Data science is a booming industry. Professionals from different segments are enrolling for data science courses to ace their career and keep in pace with the competition. A large number of organizations are switching to exploit data for deriving valuable insights and to subsequently aid business growth.
However, switching to data science or making a career in it is not that easy. To become a data scientist, one needs to have a desire to play with data. Besides, there is a plethora of skills that one needs to master to thrive career as a data scientist.
While as you get into the data science field, you will come to know about various focus areas. These focus areas will determine your expertise and compatibility for a specific job role.
Given below are 5 major areas in data science which are the key part of every big organization.
1. Data Engineering – Data engineers are responsible for transforming raw data into a useful format to facilitate its analysis. Their job involves managing sources, structuring data, quality determining, proper storage, and accessibility of data for easy usage by other analysts.
The skills needed by a data engineer include Python, SQL, Scala, Hadoop, Spark, ETL, Hadoop.
The job roles are available in the data engineering domain: Data Engineer, Database Developer, Data Analyst.

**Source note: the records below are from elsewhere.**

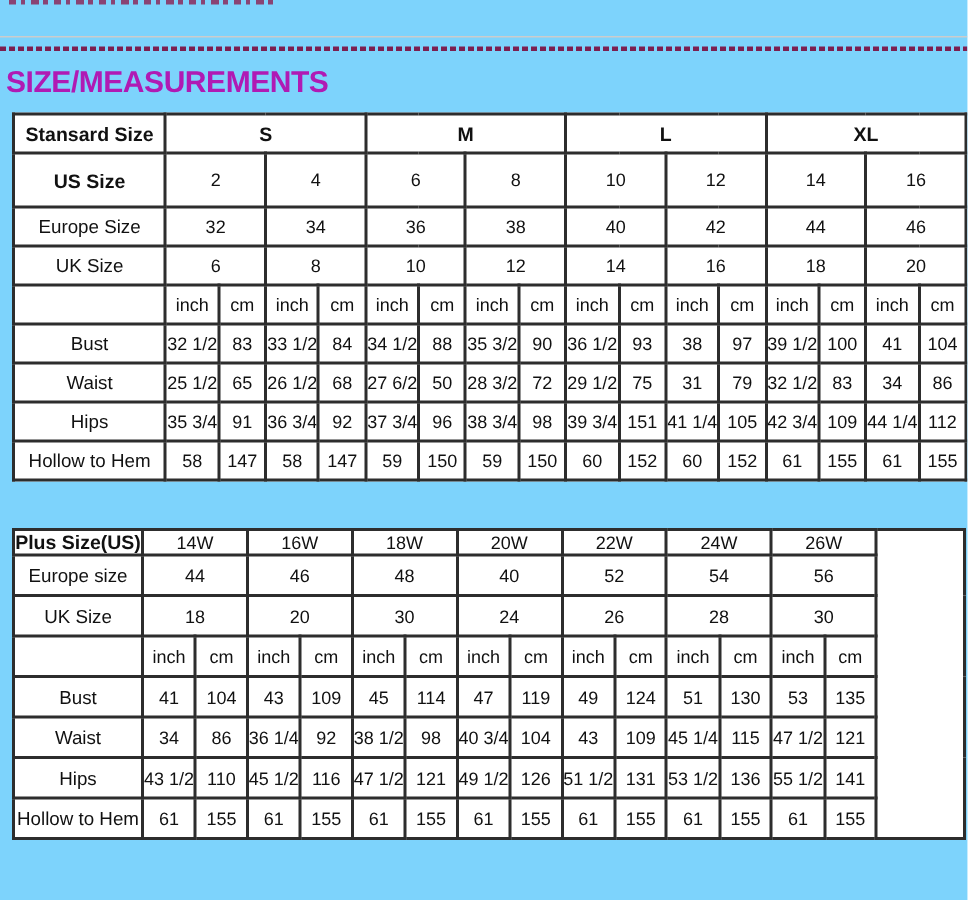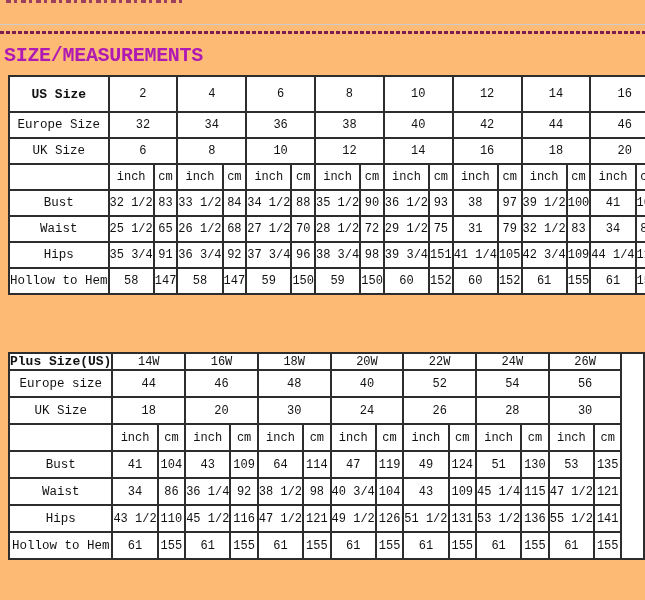--- a/index.html
+++ b/index.html
@@ -3,8 +3,8 @@
 <meta charset="utf-8">
 <style>
   html,body{margin:0;padding:0;background:#ffffff;}
-  .canvas{position:relative;width:645px;height:600px;background:#fdba74;overflow:hidden;
-          font-family:Liberation Mono, monospace;color:#111;}
+  .canvas{position:relative;width:645px;height:600px;background:#7dd3fc;overflow:hidden;
+          font-family:Liberation Sans, sans-serif;color:#111;}
   .frag{position:absolute;top:0;left:6px;width:178px;height:3px;opacity:.85;
         background:repeating-linear-gradient(90deg,var(--frag) 0 5px,transparent 5px 8px,var(--frag) 8px 11px,transparent 11px 15px);}
   .grayline{position:absolute;top:24px;left:0;width:645px;height:1px;background:var(--grayline);}

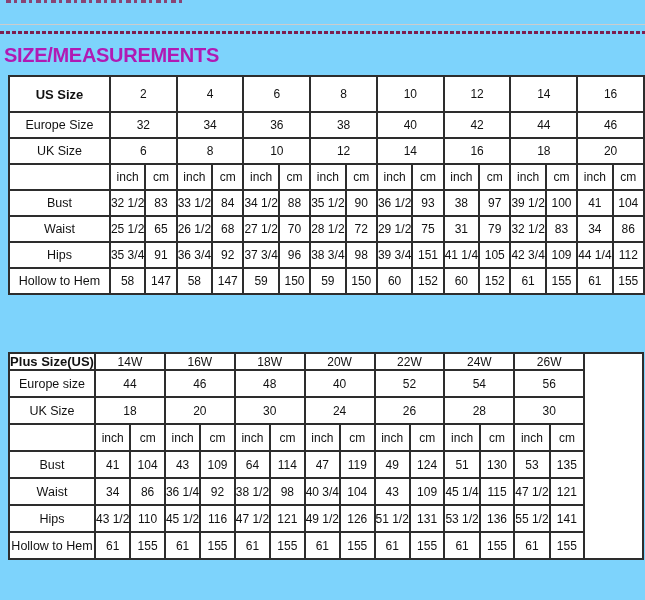--- a/index.html
+++ b/index.html
@@ -49,6 +49,13 @@
         <col style="width: 33px;">
       </colgroup>
       <tbody>
+        <tr style="height: 26px;">
+          <td class="lab b">Stansard Size</td>
+          <td class="b" colspan="4">S</td>
+          <td class="b" colspan="4">M</td>
+          <td class="b" colspan="4">L</td>
+          <td class="b" colspan="4">XL</td>
+        </tr>
         <tr style="height: 36px;">
           <td class="lab b">US Size</td>
           <td colspan="2">2</td>

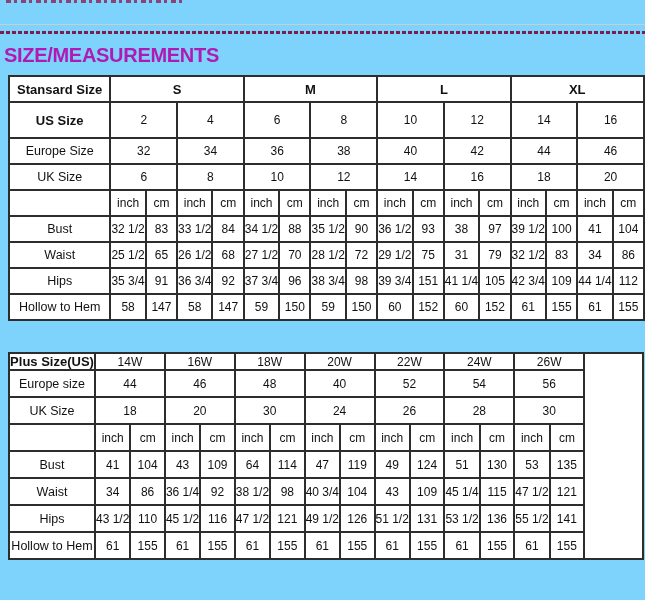--- a/index.html
+++ b/index.html
@@ -116,7 +116,7 @@
           <td>84</td>
           <td>34 1/2</td>
           <td>88</td>
-          <td>35 1/2</td>
+          <td>35 3/2</td>
           <td>90</td>
           <td>36 1/2</td>
           <td>93</td>

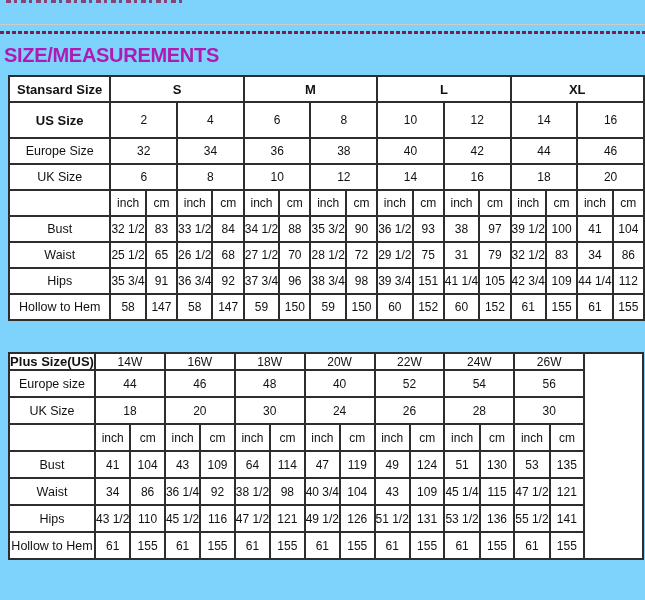--- a/index.html
+++ b/index.html
@@ -133,7 +133,7 @@
           <td>65</td>
           <td>26 1/2</td>
           <td>68</td>
-          <td>27 1/2</td>
+          <td>27 6/2</td>
           <td>70</td>
           <td>28 1/2</td>
           <td>72</td>

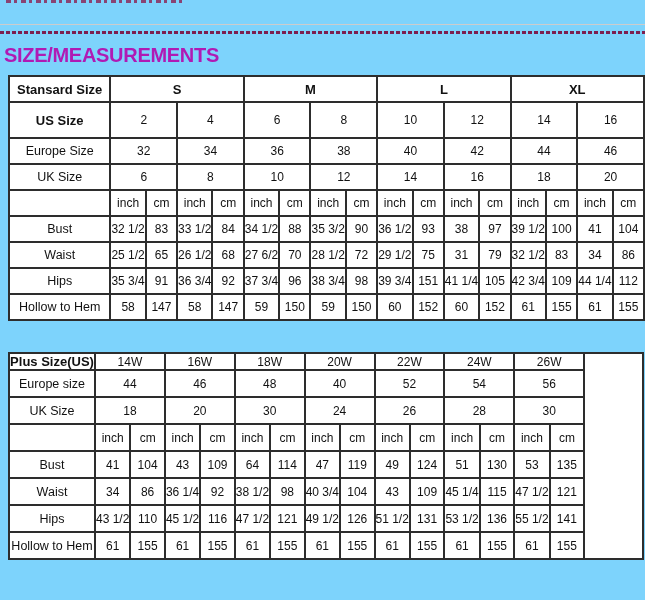--- a/index.html
+++ b/index.html
@@ -134,7 +134,7 @@
           <td>26 1/2</td>
           <td>68</td>
           <td>27 6/2</td>
-          <td>70</td>
+          <td>50</td>
           <td>28 1/2</td>
           <td>72</td>
           <td>29 1/2</td>

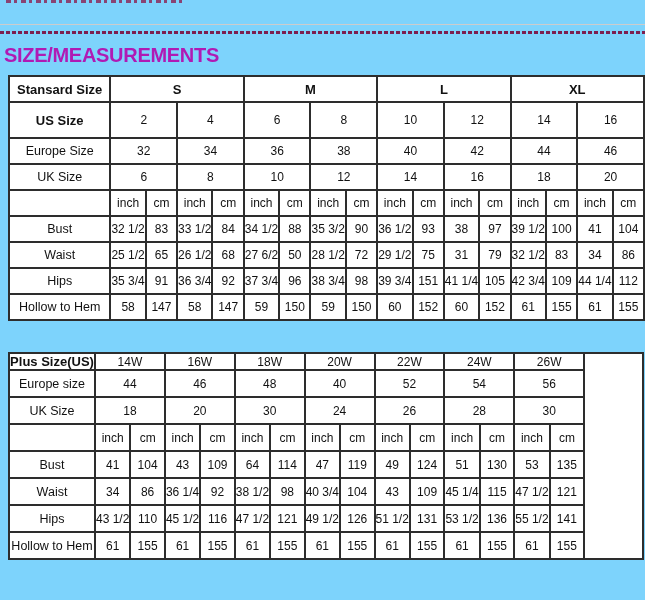--- a/index.html
+++ b/index.html
@@ -135,7 +135,7 @@
           <td>68</td>
           <td>27 6/2</td>
           <td>50</td>
-          <td>28 1/2</td>
+          <td>28 3/2</td>
           <td>72</td>
           <td>29 1/2</td>
           <td>75</td>

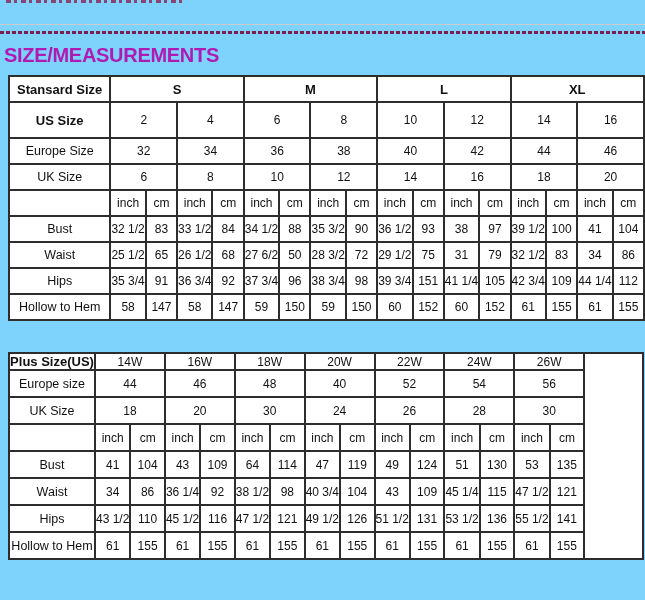--- a/index.html
+++ b/index.html
@@ -260,7 +260,7 @@
           <td>104</td>
           <td>43</td>
           <td>109</td>
-          <td>64</td>
+          <td>45</td>
           <td>114</td>
           <td>47</td>
           <td>119</td>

2. Cloud and Distributed Computing – Since a lot of organizations these days are switching to cloud infrastructure, there is a huge demand for professionals in this dedicated segment. Cloud computing and architecture generally involves designing and implementation of enterprise infrastructure and platforms for cloud and distributed computing. The job role involves analyzing system requirements to ensure that the existing applications have seamless integration.
The job roles are available in Cloud and Distributed Computing domain: Cloud Architect, Platform Engineer, Cloud Engineer.
3. Data Mining and Statistical Analysis – Data mining is a specialization concerned with deriving insights from data using methodologies. Technically, it refers to using statistical models, data analysis, and predictive models for analyzing hidden patterns and trends in data sources. The professionals in this job role address business problems using data findings. The data gathered could be transformed into several meaningful structures based on the type of business.
The job roles available in Data Mining and Statistical Analysis domain: Data Scientist, Statistician, Business Analyst.
4. Database Management and Architecture –
Database management and architecture refer to designing, deploying, and managing databases for high volume data. The database management systems enable establishing a link between types of data while providing provision for newer updates. The structured format of databases assists management to use complex data efficiently.
The job roles available in Database Management and Architecture domain: Database Analyst, Database Administrator, Data Specialist.
5. Machine Learning/ Cognitive Computing Development –
This is an advanced version of data mining and statistical analysis. The professionals involved in this field are responsible for building predictive models based on the use cases. However, these people are more involved in gathering inputs for feeding models. They create models/algorithms and train them with data to determine patterns from complex data sets.
The job roles available in this domain: ML Engineer, Cognitive Developer, AI Specialist, Researcher.